For more ideas on inner healing, watch this TED talk by Kristin Folts, an Inner Healing Coach:
4. Examine the art of letting go
As you start healing your inner child, you’ll uncover many emotions. These will range from anger and shame to sadness and despair. Hard as it sounds, make sure you experience all those emotions. At the same time, you’ll naturally uncover the signs of a codependent parent and their specific impact on you.
As you process those emotions, you’ll start accepting that the past is the past. Nevertheless, you can change how you respond to it. You’ll then grow from the experience. With time, you’ll also gradually start letting go of the need for revenge, or even control, over your parents and others around you.
5. Get support
The journey isn’t easy, especially as you’re initially lost and confused because you never developed independently. Without role models for healthy relationships and supportive boundaries, we often need to turn to a relationship therapist.
Alternatively, you can also consider doing a 12-step program with CODA.org. This well-known group offers a structured process alongside the power of group support.
Some commonly asked questions
Here are the answers to some pressing questions that give more clarity on the topic of codependent parents:
Can you develop a healthy parent-child relationship after healing from codependency?
As described in most books on codependency, there’s an ongoing debate about whether it is a disease or simply a set of learned behaviors. Perhaps it’s a bit of both.
Either way, brain plasticity tells us that we can change, which implies that we can heal from parental codependency. Again in the book Breaking Free of the Codependency Trap, the authors provide a story of hope.
In summary, if we all do our little bit to heal internally, we will gradually heal our families and even our society. We’ll learn how to set boundaries with codependent parents and others around us, nurturing loving partnerships.
Is it possible for codependent parents to love their children?
If you take psychiatrist M. Scott Peck’s definition of love from his book The Road Less Traveled as being the will to nurture and support another person’s growth, then no, codependent parents do not love their children.

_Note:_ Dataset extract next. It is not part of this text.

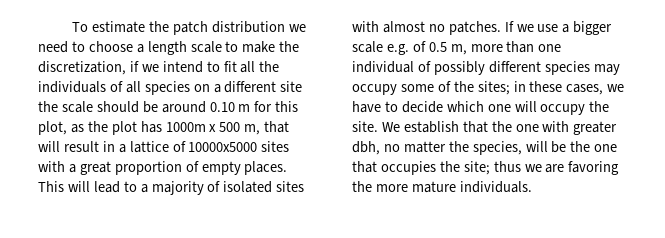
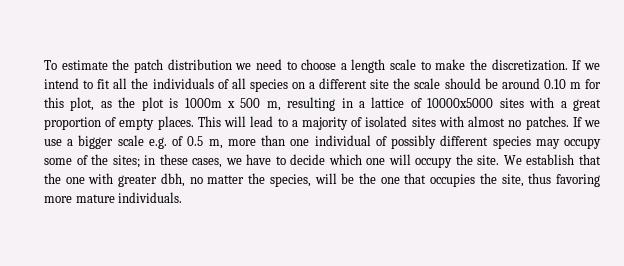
- To estimate the patch distribution we need to choose a length scale to make the discretization, if we intend to fit all the individuals of all species on a different site the scale should be around 0.10 m for this plot, as the plot has 1000m x 500 m, that will result in a lattice of 10000x5000 sites with a great proportion of empty places.
+ To estimate the patch distribution we need to choose a length scale to make the discretization. If we intend to fit all the individuals of all species on a different site the scale should be around 0.10 m for this plot, as the plot is 1000m x 500 m, resulting in a lattice of 10000x5000 sites with a great proportion of empty places.
- We establish that the one with greater dbh, no matter the species, will be the one that occupies the site; thus we are favoring the more mature individuals.
+ We establish that the one with greater dbh, no matter the species, will be the one that occupies the site, thus favoring more mature individuals.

The signs of a codependent parent mean that they confuse love with needs. So, when they sacrifice themselves for their children, they are simply fulfilling their desire to be needed.
Then again, nothing is quite so black and white in this world. Beneath the fear and anxiety, love can always be found. It may take a journey of unpacking the pain and neuroses before pure love can blossom.
Codependency in parent-child relationships often stems from abusive, addictive and imbalanced families or from generations of learned behaviors. While there are many signs of a codependent parent, the common denominator is that emotions and identities become confused.
With patience and support from a relationship therapist, healing and developing self-love are possible. From there, acceptance and forgiveness can emerge to the point that you can become independent and grounded.
Most importantly, you’ll be ready to experience loving and stable relationships with all around you.